Wednesday
28
January

Schéliphron

dscn1441L’hiver aidant, puisque le temps maussade est propice aux travaux d’intérieur, il arrive de faire des découvertes surprenantes. L’étrange construction visible sur la photographie est l’œuvre d’un insecte, le Scéliphron, plus connu sous le nom de guêpe maçonne ou pélopée.  Le Scéliphron est une guêpe solitaire. Le simple nom de Guêpe évoque des hyménoptères de couleurs jaune et noire qui vivent au sein de sociétés où des ouvrières sont rassemblées autour d’une reine, mais il existe de nombreuses guêpes aux moeurs strictement solitaires…

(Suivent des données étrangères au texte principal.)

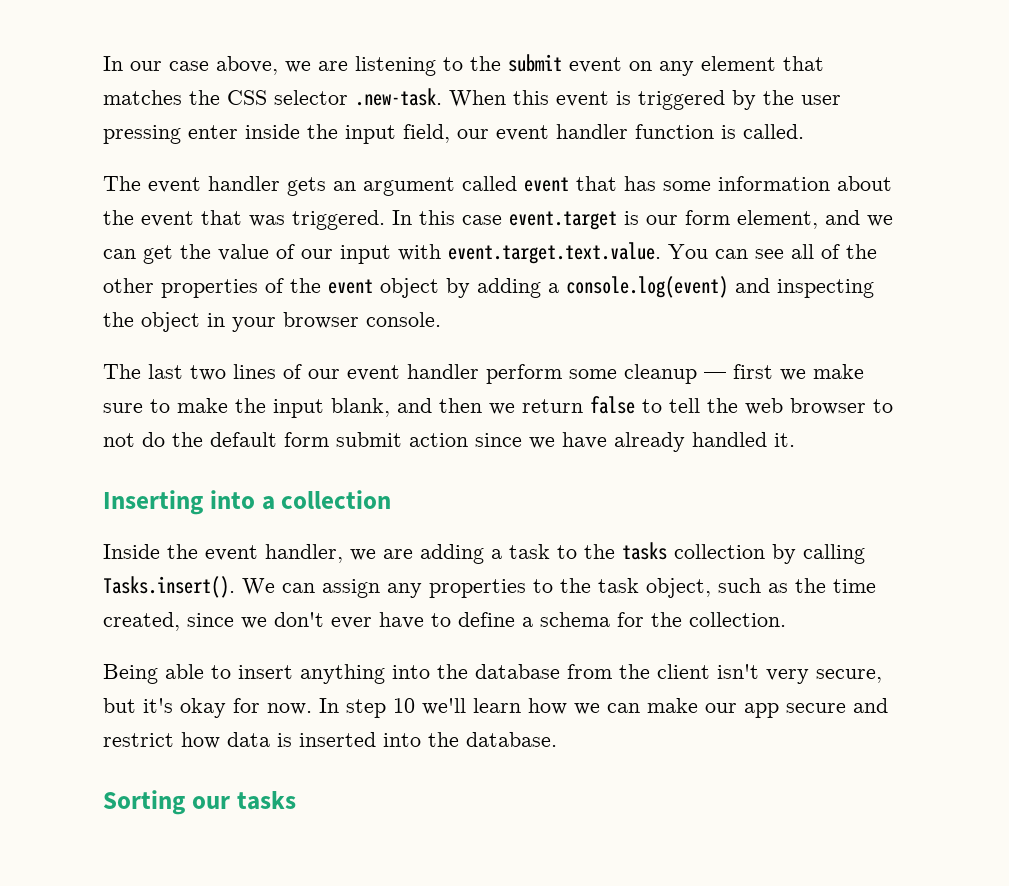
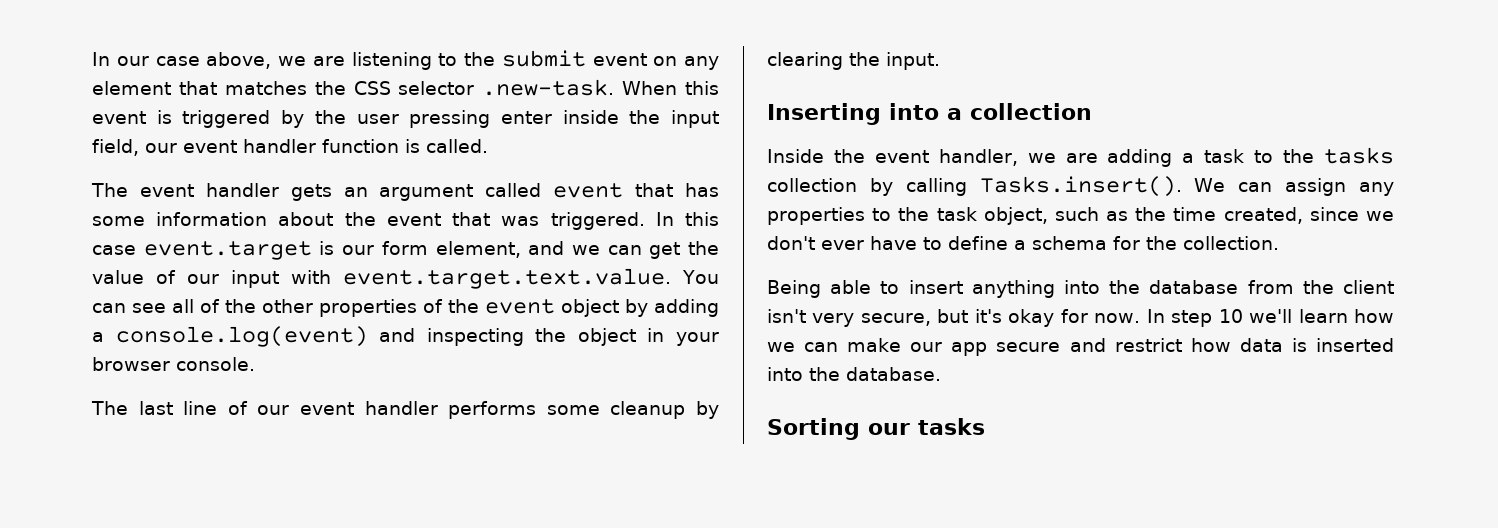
[190,364,276,381] two lines -> [183,401,218,415] line
[486,364,562,384] perform -> [448,401,537,419] performs
[704,364,864,381] [103,396,893,418] [103,432,795,452] — first we make sure to make the input blank, and then we return false to tell the web browser to not do the default form submit action since we have already handled it. -> [696,401,720,419] [767,52,940,70] by clearing the input.

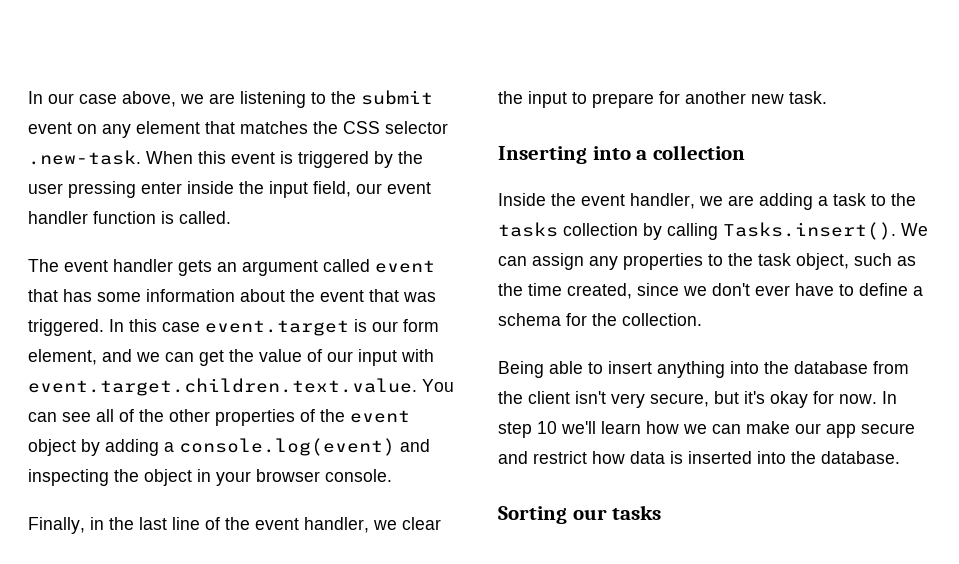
[343,268,672,289] event.target.text.value. -> [28,378,417,396] event.target.children.text.value.
[91,401,720,419] [767,52,940,70] The last line of our event handler performs some cleanup by clearing the input. -> [28,517,441,534] [498,91,827,108] Finally, in the last line of the event handler, we clear the input to prepare for another new task.

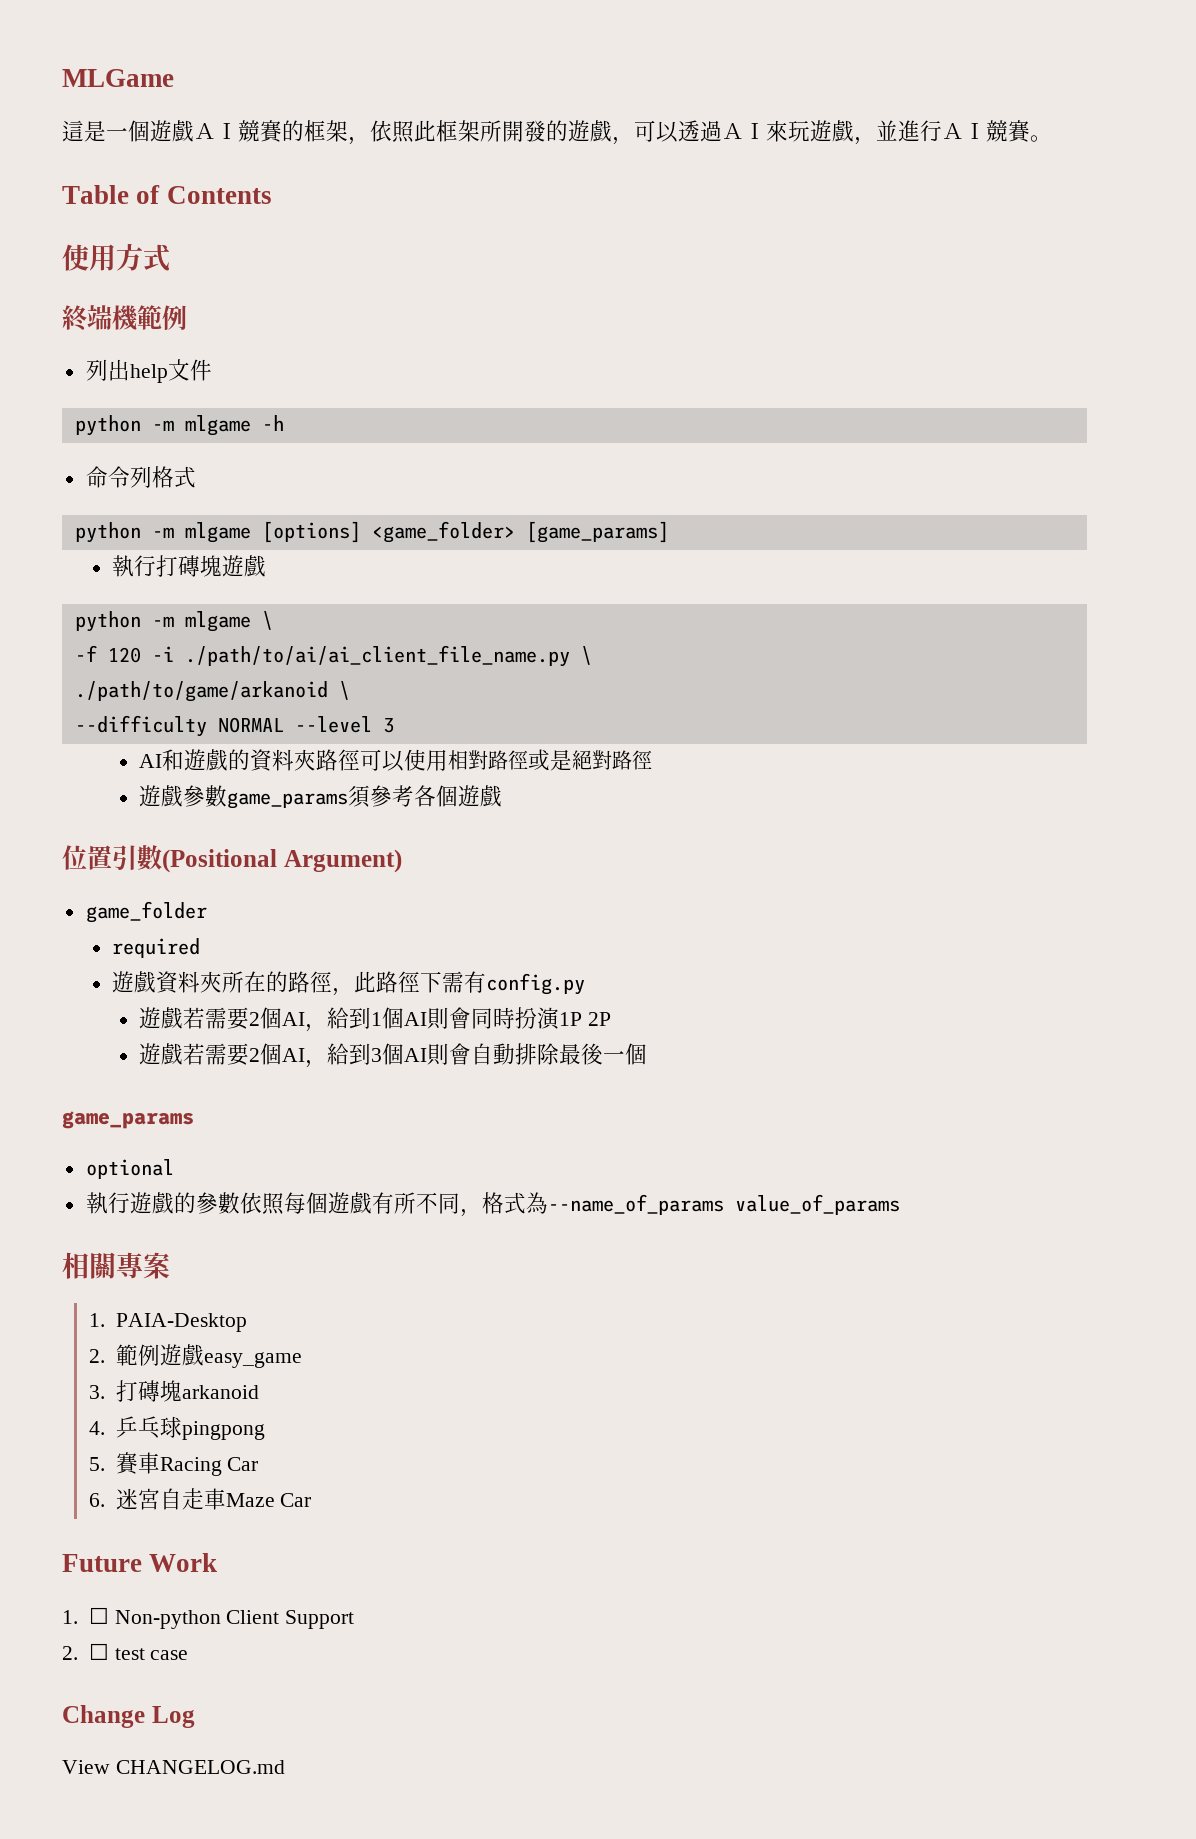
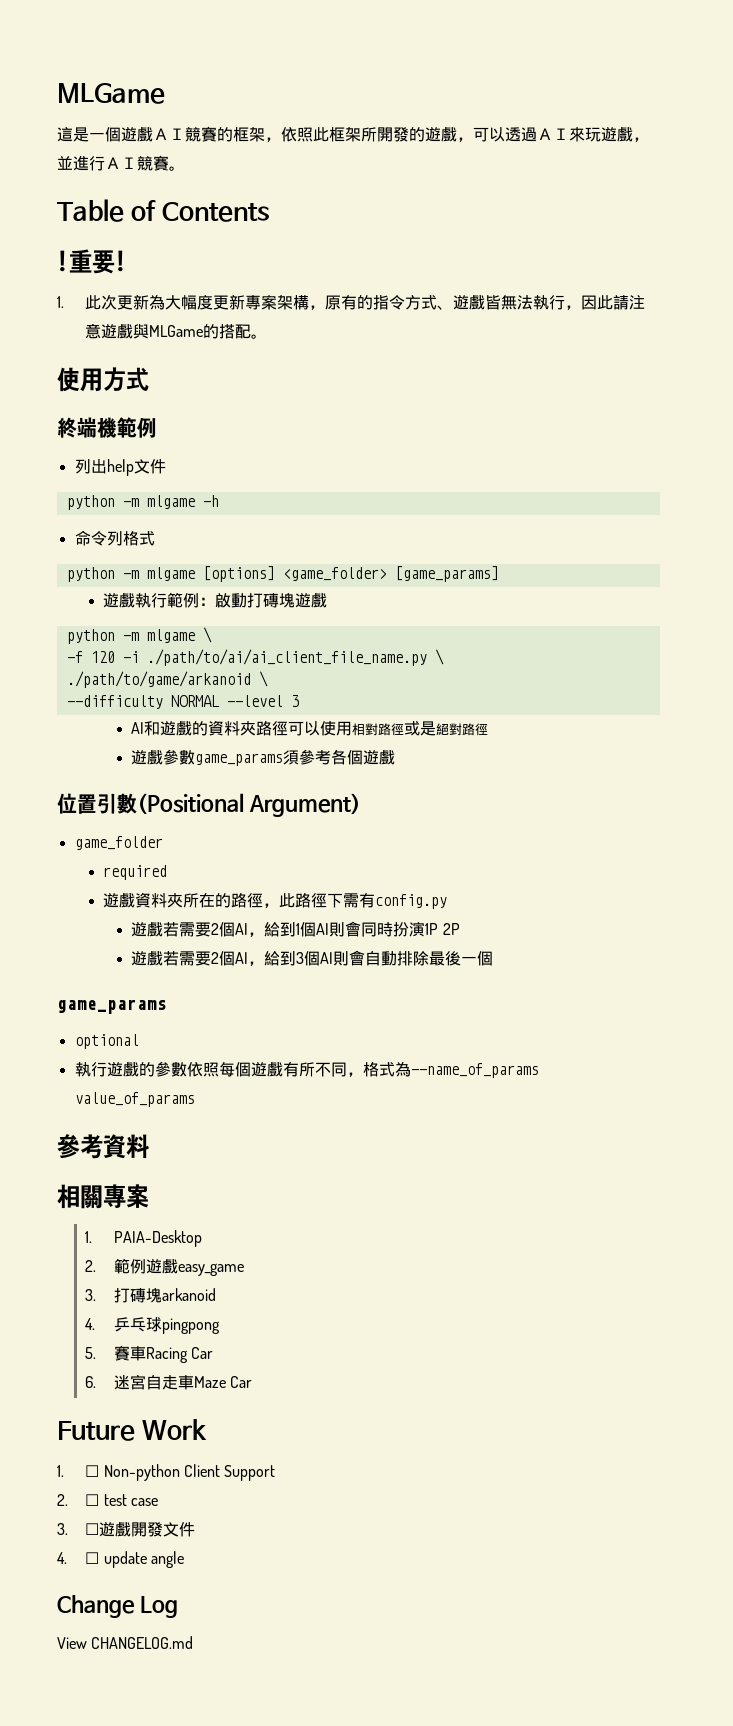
(272, 195) none -> [57,249,127,274] [57,294,646,310] [85,323,268,339] // !重要! // 1.此次更新為大幅度更新專案架構，原有的指令方式、遊戲皆無法執行，因此請注意遊戲與MLGame的搭配。
[112,555,157,577] 執行 -> [102,592,247,608] 遊戲執行範例：啟動
(900, 1204) none -> [57,1134,149,1159] // 參考資料
(189, 1655) none -> [57,1522,196,1537] [57,1551,185,1568] // 3. ☐遊戲開發文件 // 4. ☐ update angle

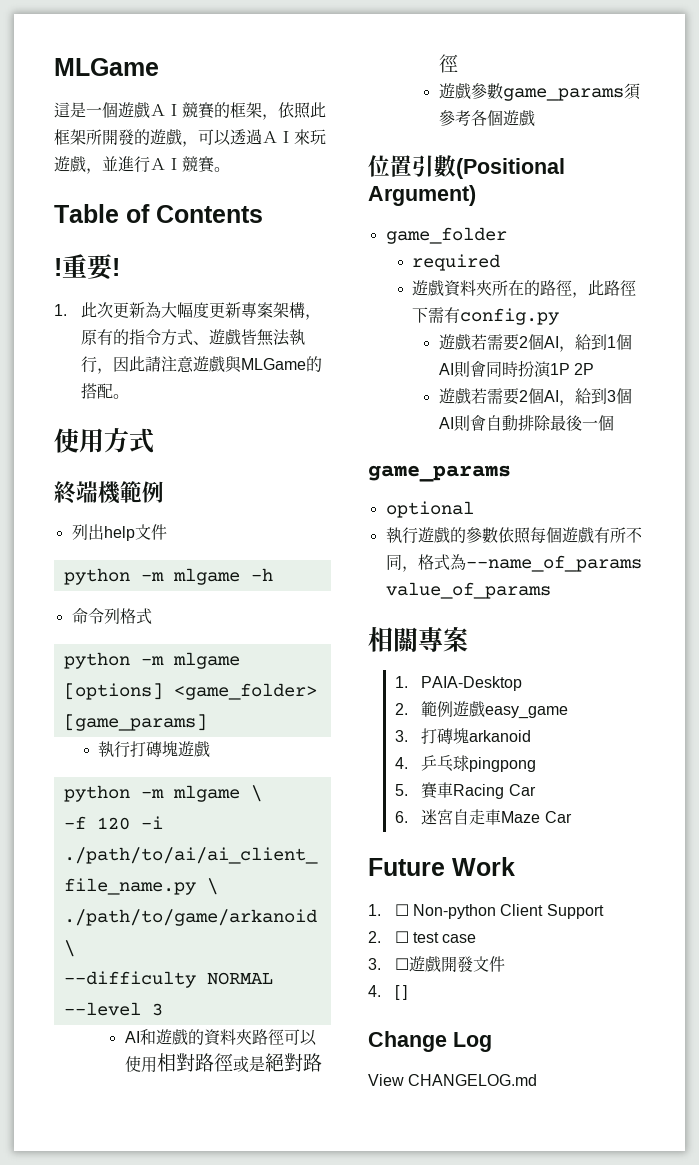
[102,592,247,608] 遊戲執行範例：啟動 -> [98,741,131,758] 執行
[57,1134,149,1159] // 參考資料 -> (551, 590) none
[85,1551,185,1568] ☐ update angle -> [394,985,407,1000] [ ]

Les Sceliphrons font partie de la superfamille des hyménoptères sphécoïdes qui regroupe des prédateurs s’attaquant principalement  aux insectes et aux araignées. Les sphécoïdes sont visibles dès le mois de mai. Aussitôt que l’accouplement a eu lieu les femelles construisent leur nid. Les larves, après s’être développées pendant plusieurs semaines, entrent en diapause (vie ralentie), c’est ainsi qu’elles passeront l’hiver. Au printemps elles reprendront leur développement et deviendront adultes. Le Scéliphron a deux paires d’ailes, mais celles de derrière sont plus petites et s’attachent à celles de devant, donnant l’impression qu’il n’en a qu’une paire. Un long pétiole (partie reliant le thorax à l’abdomen) donne une allure caractéristique à cette guêpe au corps noir, orné de motifs, de bandes, ou de rayures jaunes ou oranges selon la famille. Cet insecte s’invite régulièrement dans les habitations humaines pour y faire son nid construit avec de la boue et de la salive, qui se présente sous la forme de pots en terre, seuls ou en amas selon les espèces. Les nids sont maçonnés contre des surfaces verticales. Ils sont ensuite remplis de proies paralysées (araignées), sur lesquelles un oeuf est ensuite pondu. Une fois la ponte terminée, l’insecte cesse d’ajouter des alvéoles et sa vie se termine (la vie adulte ne dure qu’une saison).  Les scéliphrons ne sont pas dangereux pour l’homme, et ne piquent pas, à moins d’être provoqués.